Friday, July 3, 2009

Changes


Remember how your love life was like at the beginning? The very first couple of girls you dated or hit on. How crazy you were for her. How romantic all your ideas were. You’d be giving her treats and buying her flowers occasionally. You’d be doing romantic stuff for her which you never imagined you would ever attempt. You’d be totally in love with the girl and be absolutely sure that its really love. Something special about that certain girl which makes her stand out. Then you’d finally win her over. You begin to experience life as you’ve never felt before. Longing to always be with her. Longing to see her or even hear her voice. It would be like everything else in your life was aligning as well.

Then comes the breakup. Something you never expected would happen. I mean this was the perfect girl. So how could it end? This was supposed to be that special girl who stood out. And everything was going rather smoothly. No matter how hard you try and how hard you fight it, the relationship comes to an end. You fall into despair. Feeling sick of life. As if your whole life had just come crashing down. But in time after a lot of struggling you manage to get over her and move on.

You start meeting new people. And you meet someone special again. But this time you lower your expectations. You lower the effort you put into pursuing her affection. Those romantic stuff you did last time……that feeling has gone down a lot. Especially that feeling you had of really wanting to do those romantic stuff. So has the hopes and effort you put into that relationship. The extent of your patience, sacrifice and compromise is diminishing as well. Before you know it you’ve broken up with her too. Except this time you don’t really care. And the cycle goes on. But each time it becomes less real. The image of the girl’s you date are slowly changing to the extent where you refer to her as your current ‘girl’. She’s pretty much lost her identity. She is now jes another girl whom you have around to fulfill your loneliness and desires. Sometimes you do romantic stuff for her. But this time you do it not because you really want to, but this time you’re doing it because you want to extend the expiry date of the relationship. And also because you know that she would make it up to you afterwards which is actually the real reason why you were being romantic now.

So why do most guys do that? Is it because they got hurt when they really meant it and now they refuse to get emotional again? Or have they really lost it? Or maybe cos now they don’t have to put in much effort to get what they want out of the girl? That would surely explain why 90% of married men loose their romantic side. Or even maybe that girls aren’t so important anymore as he’s jes discovered that there’s a whole ocean full of them to a ratio of three girls for every guy? Or was it four? Don’t remember.
Or maybe he doesn’t want to get hurt again.

Now imagine that same guy falls in love again. It had been so long since he last felt that way. All those emotions that he had pushed down are rising up again. That side of him that he had locked away has come back. Why? Maybe he feels that this girl is more than worth it all.
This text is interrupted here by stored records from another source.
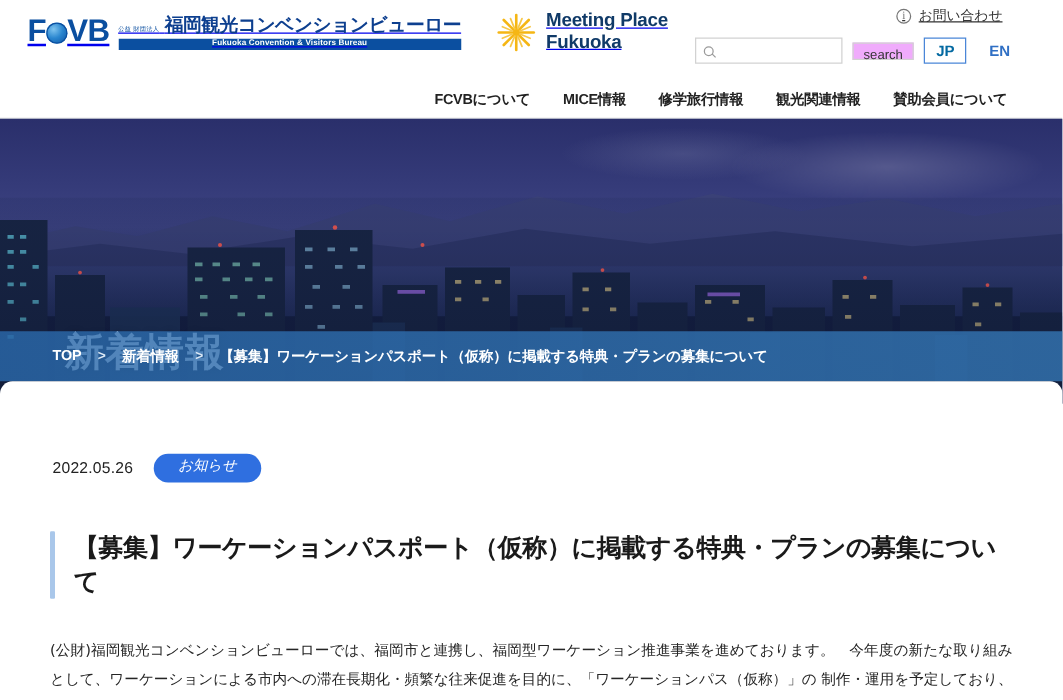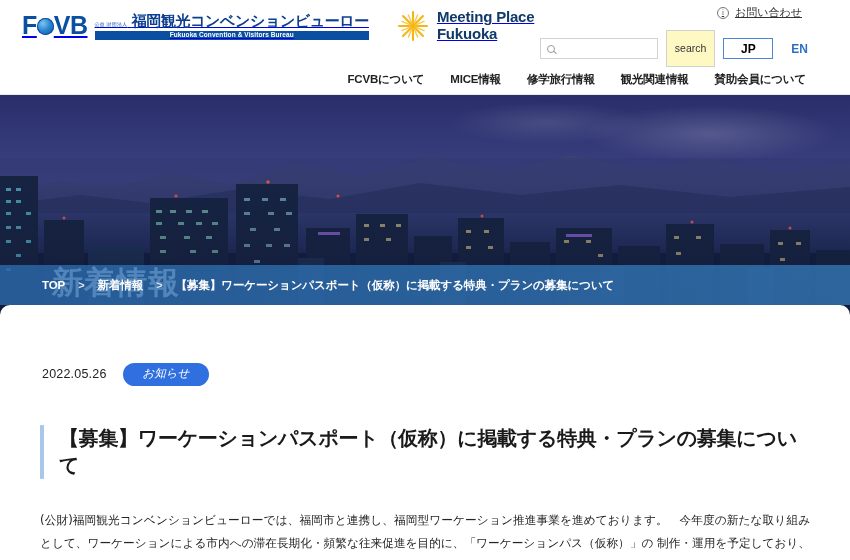--- a/index.html
+++ b/index.html
@@ -90,7 +90,7 @@
     font-family: "Liberation Sans", sans-serif; color: #333; background: transparent;
   }
   .search-btn {
-    height: 37px; padding: 0 8px; border: 1px solid #d2d2d2; background: #fef9c3;
+    height: 14px; padding: 0 8px; border: 1px solid #d2d2d2; background: #f0abfc;
     font-size: 10.5px; color: #333; cursor: pointer; line-height: 19px;
     font-family: "Liberation Sans", sans-serif;
   }

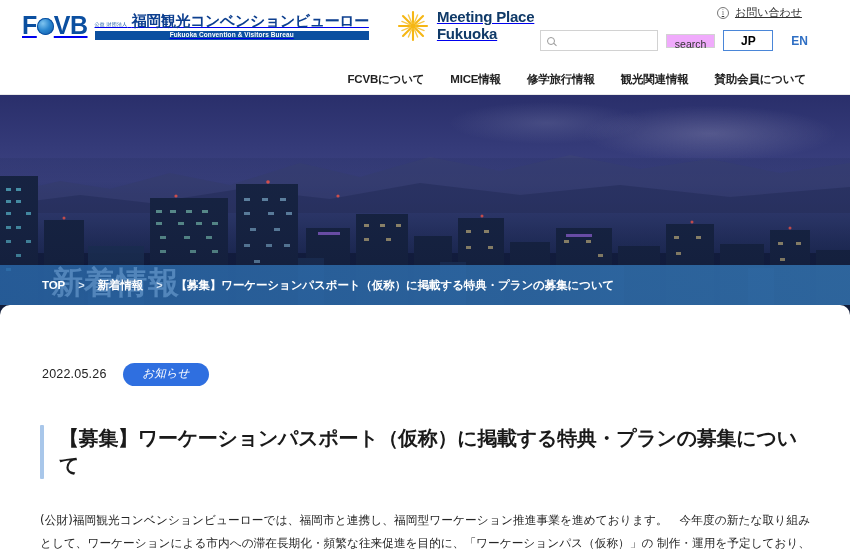--- a/index.html
+++ b/index.html
@@ -95,8 +95,8 @@
     font-family: "Liberation Sans", sans-serif;
   }
   .lang-jp {
-    height: 21px; width: 50px; border: 1px solid #4a86d8; background: #fff;
-    color: #000000; font-size: 12px; font-weight: 600; cursor: pointer;
+    height: 21px; width: 34px; border: 1px solid #4a86d8; background: #fff;
+    color: #0369a1; font-size: 12px; font-weight: 600; cursor: pointer;
     display: flex; align-items: center; justify-content: center;
     font-family: "Liberation Sans", sans-serif;
   }

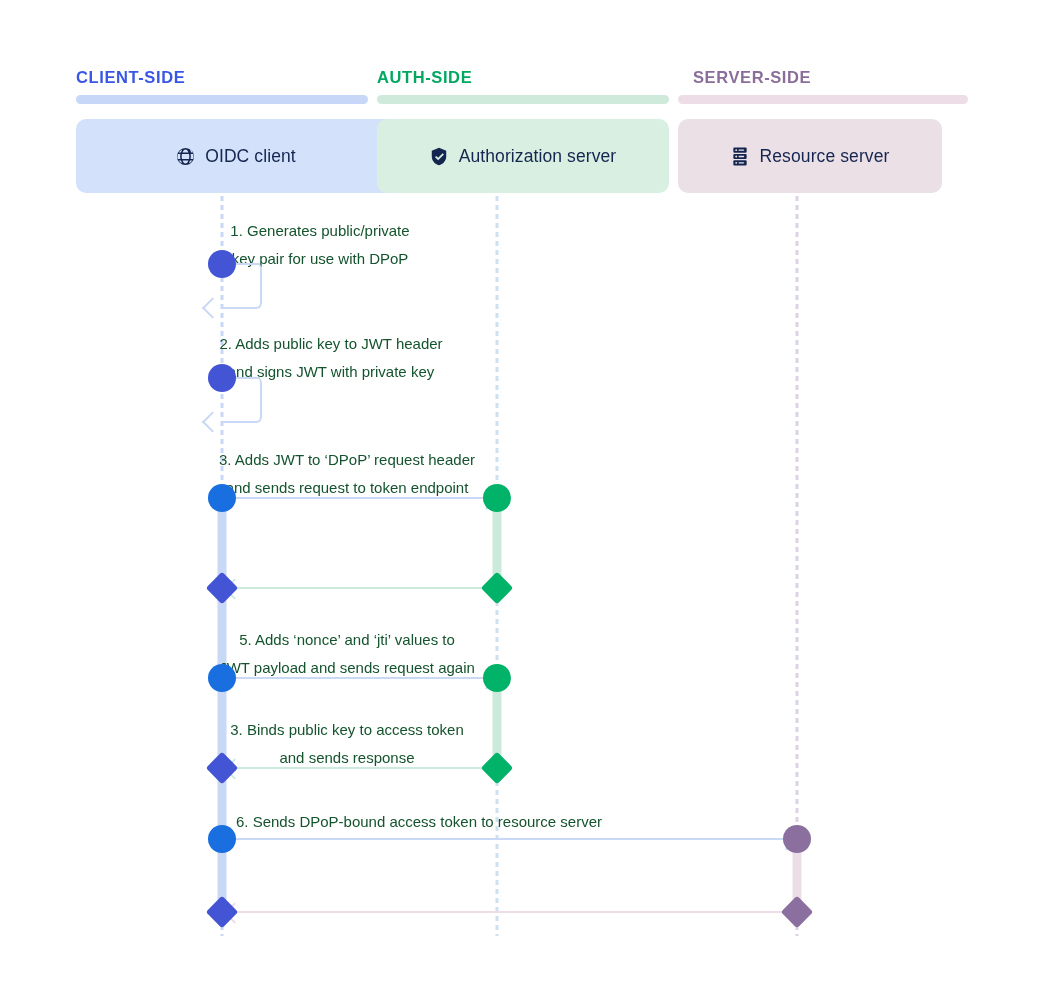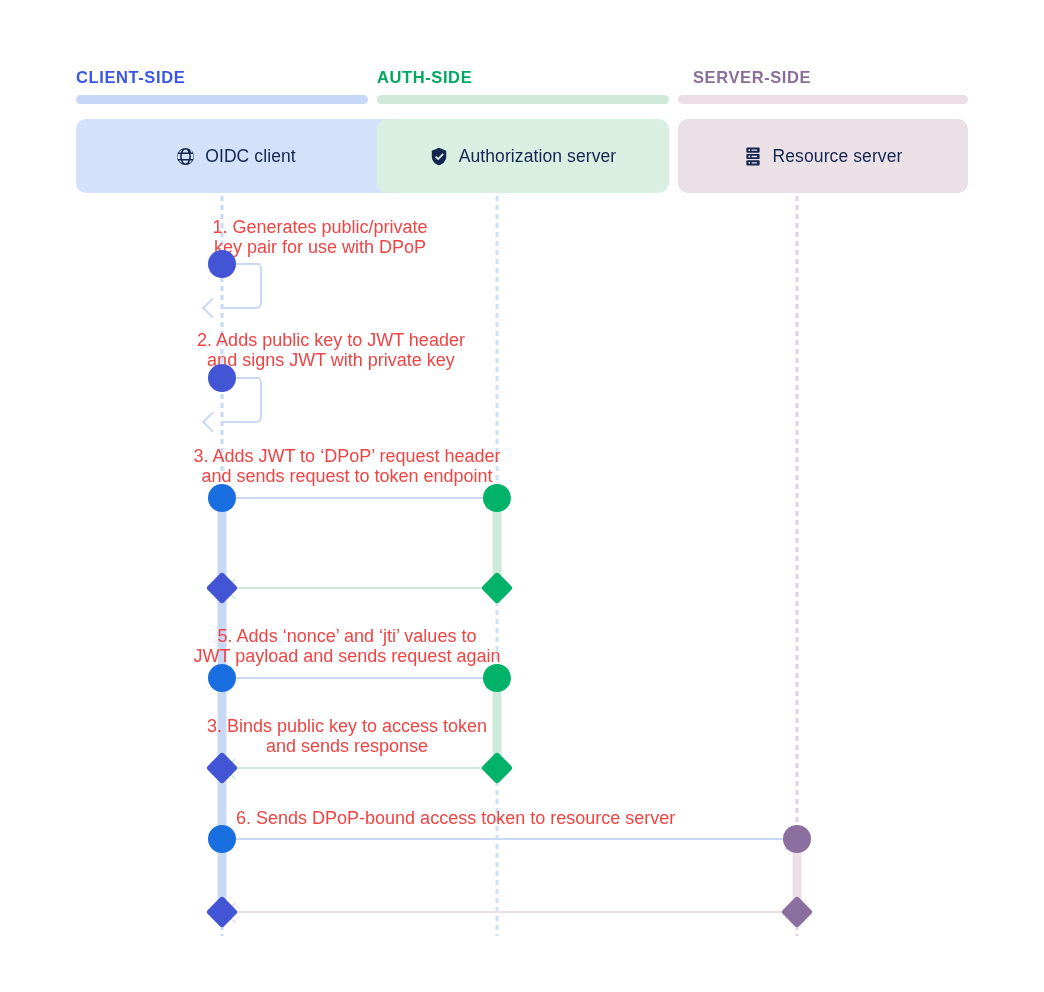--- a/index.html
+++ b/index.html
@@ -161,7 +161,7 @@
 
   <div class="col-label" style="left:656px; top:68px; color:#8a6e99;margin-left:37px;">SERVER-SIDE</div>
   <div class="accent-bar" style="left:678px; top:95px; width:290px; background:#ecdde6;"></div>
-  <div class="actor-box" style="left:678px; top:119px; width:290px; background:#ece0e7;">
+  <div class="actor-box" style="left:678px; top:119px; width:264px; background:#ece0e7;">
     <span class="actor-icon">
       <svg width="14" height="19" viewBox="0 0 14 20" fill="#14264f">
         <rect x="0" y="0.6" width="14" height="5.4" rx="1.1"></rect>

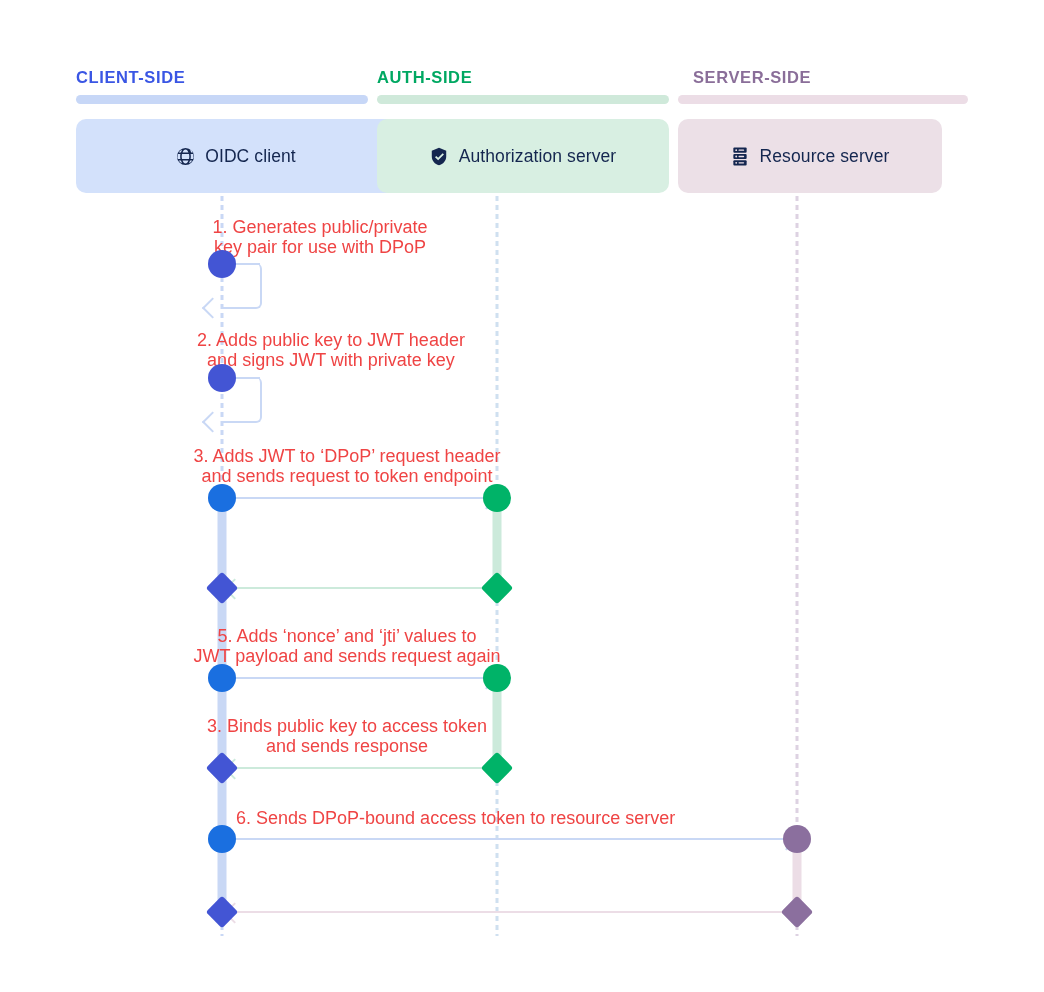--- a/index.html
+++ b/index.html
@@ -90,9 +90,9 @@
   
   .msg-text {
     position: absolute;
-    font-size: 18px;
-    line-height: 20px;
-    color: #ef4444;
+    font-size: 15px;
+    line-height: 28px;
+    color: #14532d;
     text-align: center;
     white-space: pre-line;
     transform: translateX(-50%);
Maybe he feels that the girl is worth taking that risk. Maybe he wants to give this certain girl his all for a change. If it works out well….Hallelujah? what if it doesn’t? Can you then really blame the guy if he goes around shagging women after that? If he refuses to let himself be emotional or to really fall in love ever again? Jes how many wives are 100% sure that their husband truly loves them? Do they really think that jes because the guy chose her to get married to and start a life with that he truly loves her? What if he has taken the next step(getting married) in life after skipping the “madly falling in love with the girl” step? Is he thinking “she’s good in bed. I guess she’ll do”. Or maybe “She’s the faithful type. She’ll do fine”. OR “she’s dumb and will believe everything I say to her. She’s perfect!”.

Jes as there are a lot of men who doesn’t know much about women, there are also a lot women who don’t know about men. Especially the ones they are with. So now the question which arises is “How do you know that the guy really means what he’s saying or doing? How do you know if he’s jes saying what you want to hear? Maybe it depends on jes how much effort he puts into what he does or says? All I have to say about that is “you’ll probably know it when you see it. You’ll KNOW for sure that he wouldn’t have gone this far or put himself in such a vulnerable and embarrassing situation if he really didn’t mean it. That pride thing is a huge deal for guys”.

On a different note, here’s a question. “When would a girl know for sure if the guy really loves her for who she is or not?” My opinion or answer to that is when she looses her looks. Maybe when she gets a kid or looses her sex appeal. *shrug*. So when does a guy know for sure if the girl truly loves him for who he is? When he looses his money? Who knows. What do you think?